Examples: Aubergine, Beetroot, Berries (blackberries, blueberries, redcurrants etc), Cherries, Chillies, Plums, Prunes, Purple or red grapes, Red apples (with skin), Red cabbage, Red pears (with skin), Red peppers, Red wine, Strawberries, Cranberries

 

INGREDIENTS

2 tsp cumin seeds
2 tsp sea salt
15g/ 1 tblsp butter
85g/ 1/4 white onion, roughly chopped
2 garlic cloves, roughly chopped
400g/ 1 large beetroot, peeled and cut into cubes
400 mls/2 cups water
stalks from the parsley leaves, finely chopped
handful of parsley leaves
40g/2 generous tblsp cream
1 tsp pepper, ground coarsely

METHOD

  1. Toast the cumin seeds in a dry deep saucepan or pot until they become fragrant.

  2. Add butter, onion, garlic and parsley stems. Stir and cook until the onions are clear.

  3. Now add the chopped beetroot and stir for a good 5 minutes and add the salt

  4. Pour the two cups (400mls) of water into the pot. Cover and cook on a medium heat for 20-30 minutes until the beetroot becomes soft.

  5. Allow to cool slightly before transferring to the blender.
    Blend the soup a bit at a time to ensure it is a smooth texture.

  6. Be careful to hold the lid and don’t poke anything in the blender to try and mix the soup. Otherwise, it will be disastrous....!!!!

  7. For the peppered parsley cream, mix cream, finely chopped parsley, pepper and a pinch of salt in a bowl. Mix until all the ingredients are well combined

  8. Serve the soup warm with a good dollop of cream – might also be enjoyable dipping some MANOUSH bread in it…

 

 

Coconut and Squash Soup

I have had a craving for Thai food of late..

I am not saying that this is a Thai recipe – by no means it is authentic to the cuisine, however, it has a few reminiscent flavours; mixing sour lime, sweet sugar, spicy chilli, coconut and earthy squash.

At Mercado Medellin in La Roma, there is a stall where I buy all my veggies from. They have a particularly huge display of pumpkins and squashes and today I was feeling like, why not?

ingredients soup.jpg

It’s super easy and if you fancy it, fridge or freeze it for later on.

THE RECIPE
Preparation Time: 20 minutes
Cooking Time : 30 minutes
Serves : 4

The Ingredients
3 cloves of garlic, smashed and roughly chopped
a thumb sized piece of skinned ginger (roughly chopped)
half a red chilli, roughly chopped (omit or add more depending on how spicy you want it and what kind of chilli you are using)
1/4 large white onion, roughly chopped
Small butternut squash (about 500g)
1-2 roma tomatoes
A handful of fresh coriander – roots and all
1 can (400mls) coconut milk
Juice of 1 fresh lime
2 tbsp muscovado sugar
1-2 tsp salt (to taste)

The Method
Take the garlic, ginger, onion and chillies. Fry on a medium heat in a little bit of oil for 2-3minutes. Chop the roots of the coriander and add this to the mix. Stir for a further 5 minutes. Add salt.
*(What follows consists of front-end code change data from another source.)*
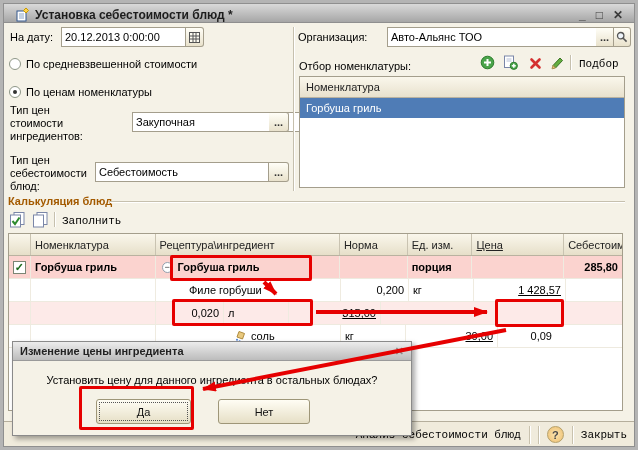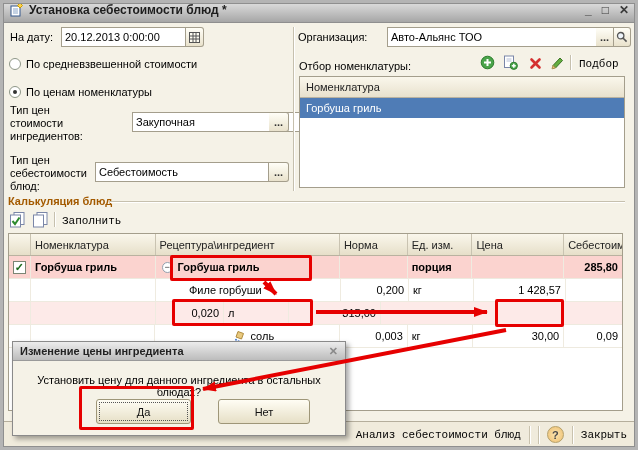--- a/index.html
+++ b/index.html
@@ -9,8 +9,8 @@
   .frame{position:absolute;inset:0;border:3px solid #b4b4b4;box-shadow:inset 0 0 0 1px #8f8f8f;z-index:70;pointer-events:none;}
   
   .titlebar{position:absolute;left:3px;top:3px;right:3px;height:20px;
-    background:linear-gradient(#dcdcdc,#a6a6a6);display:flex;align-items:flex-start;
-    border-bottom:1px solid #8f8f8f;padding:0 6px;z-index:5;}
+    background:linear-gradient(#dcdcdc,#a6a6a6);display:flex;align-items:flex-end;
+    border-bottom:1px solid #8f8f8f;padding:0 12px;z-index:5;}
   .tb-title{font-weight:bold;font-size:12px;color:#1d1d1d;margin-left:6px;flex:1;
     white-space:nowrap;overflow:hidden;}
   .tb-ctl{display:flex;gap:10px;font-weight:bold;color:#3a3a3a;font-size:12px;}

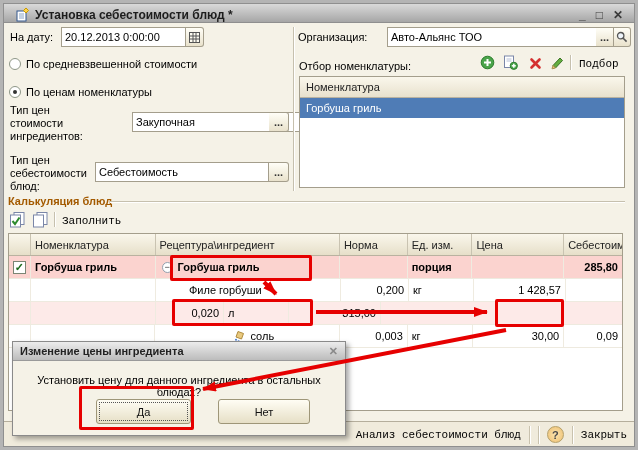--- a/index.html
+++ b/index.html
@@ -55,7 +55,7 @@
   .c2{width:185px;}
   .c3{width:68px;justify-content:flex-end;}
   .c4{width:65px;}
-  .c5{width:92px;justify-content:flex-end;}
+  .c5{width:92px;justify-content:flex-end;text-decoration:underline;}
   .c6{width:58px;justify-content:flex-end;border-right:none;}
   .row-bold{background:#fbd3cf;font-weight:bold;}
   .row-cur{background:#fdeae8;}

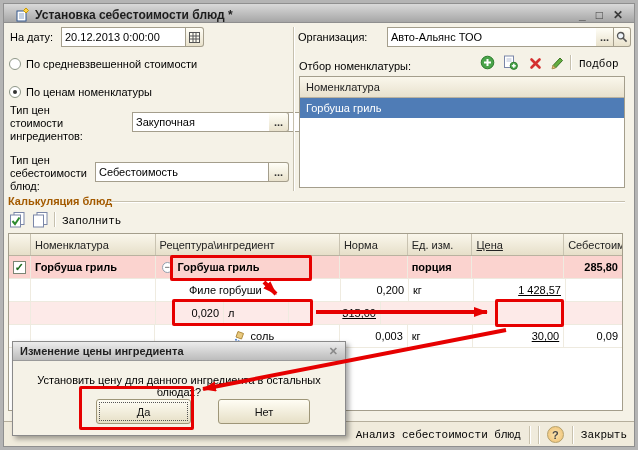--- a/index.html
+++ b/index.html
@@ -280,7 +280,6 @@
         </span>
         <span>соль</span>
       </div>
-      <div class="td c3">0,003</div>
       <div class="td c4">кг</div>
       <div class="td c5">30,00</div>
       <div class="td c6">0,09</div>

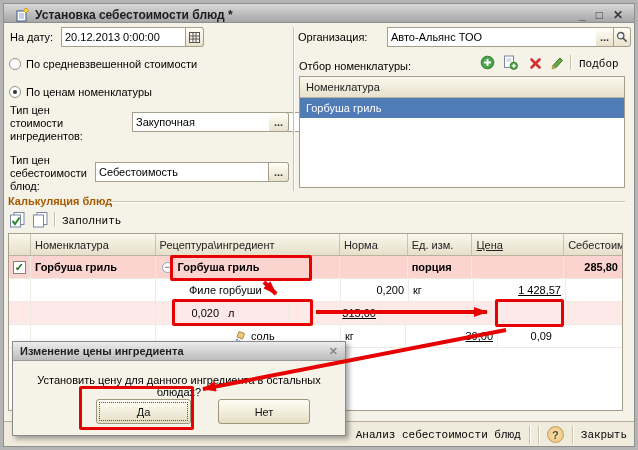--- a/index.html
+++ b/index.html
@@ -73,7 +73,7 @@
     border:1px solid #b5a06a;display:flex;align-items:center;justify-content:center;
     color:#4a4a4a;font-weight:bold;font-size:11px;}
   
-  .dialog{position:absolute;left:12px;top:341px;width:334px;height:95px;background:#f5f2e7;
+  .dialog{position:absolute;left:12px;top:341px;width:400px;height:95px;background:#f5f2e7;
     border:1px solid #8a8a8a;box-shadow:3px 3px 5px rgba(0,0,0,.35);z-index:30;}
   .dlg-title{height:19px;background:linear-gradient(#ececec,#bcbcbc);border-bottom:1px solid #9a9a9a;
     display:flex;align-items:center;padding:0 7px;font-weight:bold;color:#222;}

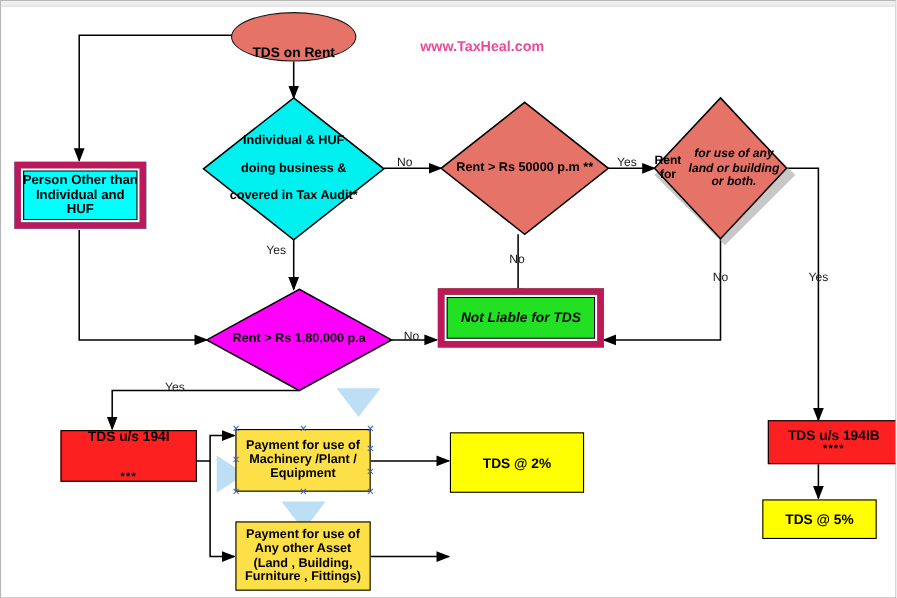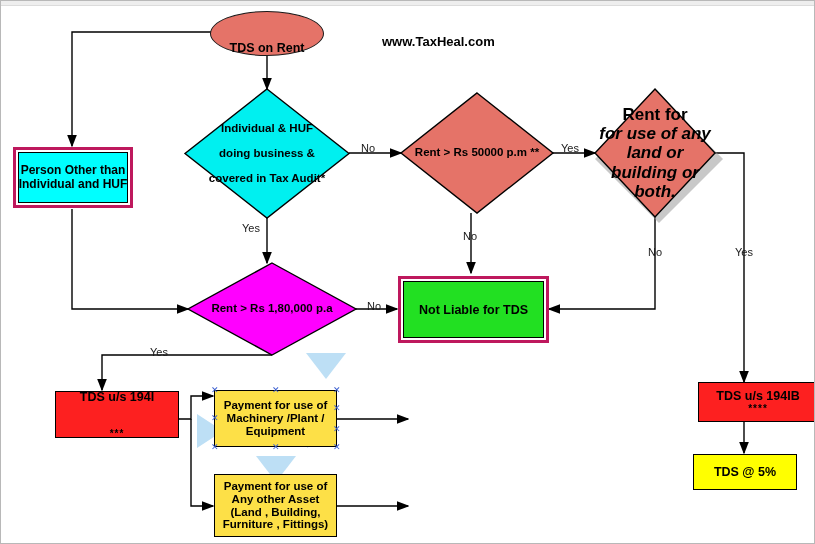--- a/index.html
+++ b/index.html
@@ -96,7 +96,7 @@
   }
   .watermark-text {
     position: absolute;
-    color: #000000;
+    color: #ec4899;
     font-weight: bold;
     font-size: 13px;
     font-family: "Liberation Sans", sans-serif;

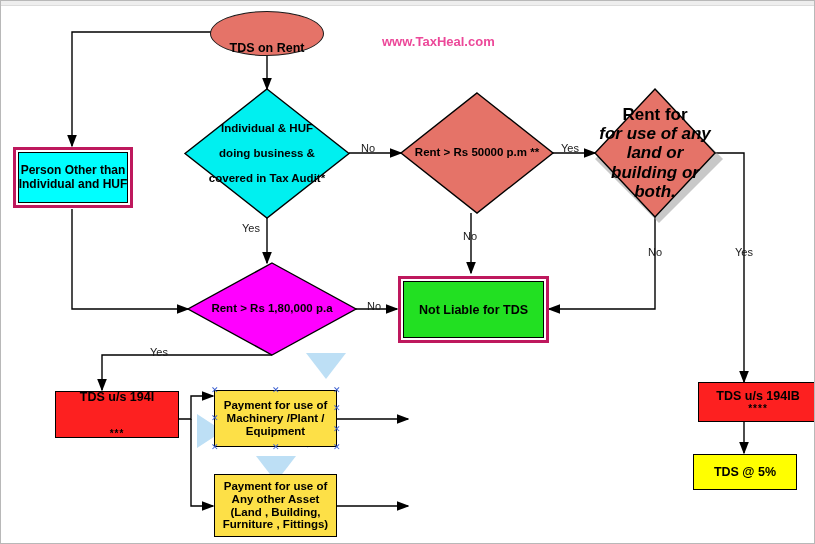--- a/index.html
+++ b/index.html
@@ -203,7 +203,7 @@
       <polygon points="64,6 128,70 64,134 0,70" fill="#9a9a9a" opacity="0.55"></polygon>
       <polygon points="60,0 120,64 60,128 0,64" fill="#e57368" stroke="#000" stroke-width="1.4"></polygon>
     </svg>
-    <div class="diamond-label" style="font-size:17px; flex-direction:column;">
+    <div class="diamond-label" style="font-size:11px; flex-direction:row;">
       <span>Rent for </span>
       <span class="italic">for use of any land or building or both.</span>
     </div>

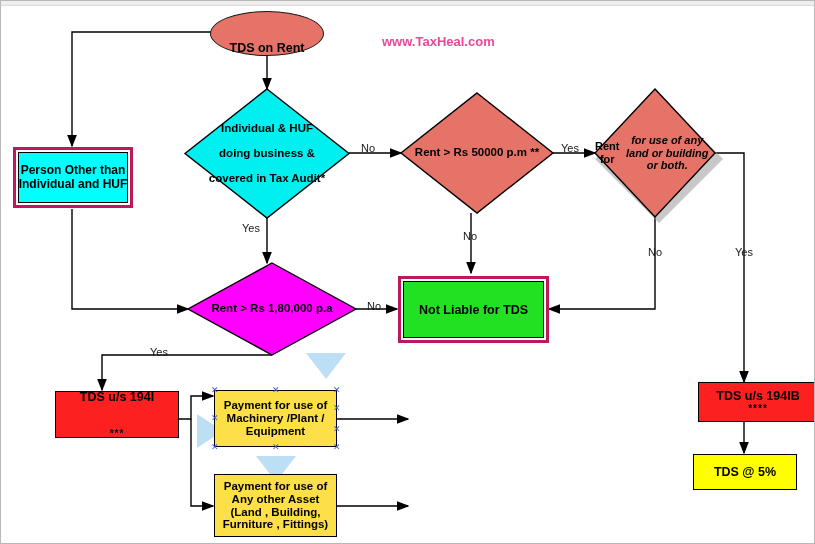--- a/index.html
+++ b/index.html
@@ -56,7 +56,7 @@
     border: 1px solid #000000;
   }
   .rect.dbl {
-    border: 3px solid #be185d;
+    border: 6px solid #be185d;
     box-shadow: inset 0 0 0 2px #ffffff, inset 0 0 0 3px #000000;
   }
   .cyanbox { background: #00ffff; font-size: 12px; }

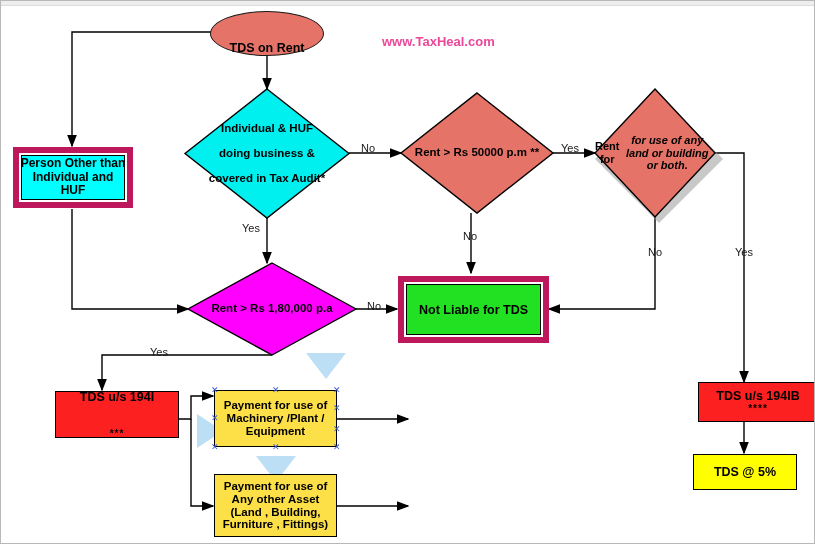--- a/index.html
+++ b/index.html
@@ -218,7 +218,7 @@
     </div>
   </div>
 
-  <div class="node rect dbl greenbox" style="left:397px; top:275px; width:151px; height:67px;">
+  <div class="node rect dbl greenbox" style="left:397px; top:261px; width:151px; height:54px;font-style:italic;">
     <span>Not Liable for TDS</span>
   </div>
 

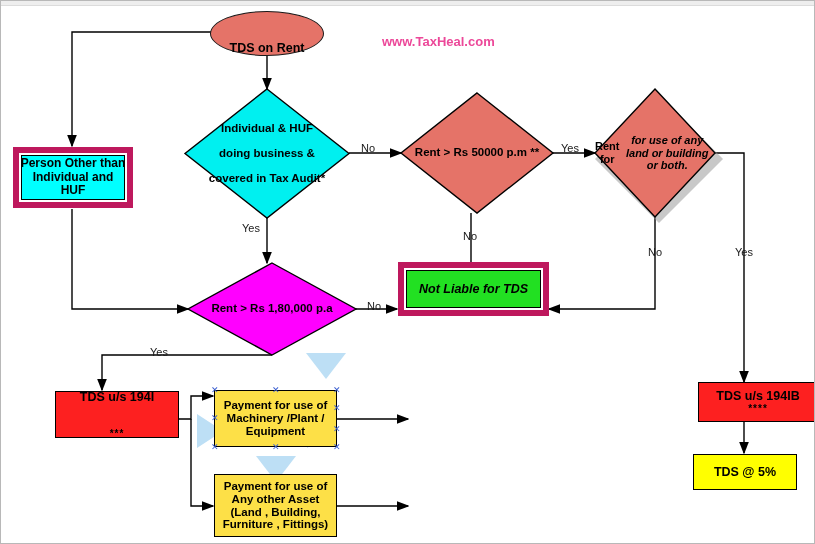--- a/index.html
+++ b/index.html
@@ -257,6 +257,9 @@
     <span>Furniture , Fittings)</span>
   </div>
 
+  <div class="node rect yellowbox" style="left:408px; top:392px; width:122px; height:55px;">
+    <span>TDS @ 2%</span>
+  </div>
 
 
   <div class="node rect yellowbox" style="left:692px; top:453px; width:104px; height:36px;">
Skin, deseed and roughly chop the butternut squash. While you are doing this – go ahead and roughly chop the tomato too.

Add the tomato to the mix, stir until the juices start to bubble nicely and then add the squash. Stir a little again then add the coconut milk. At this point, go ahead and add the sugar.

Cover loosely and let the soup simmer nicely on a medium – low heat until the squash has softened.

Add the lime, transfer to a blender and whizz!. While doing this add the roughly chopped coriander leaves so the soup is nice and smooth.
It’s ready now. Eat and enjoy. This is also a great base for a sauce so you can add chicken, chunks of vegetables and mix it with rice.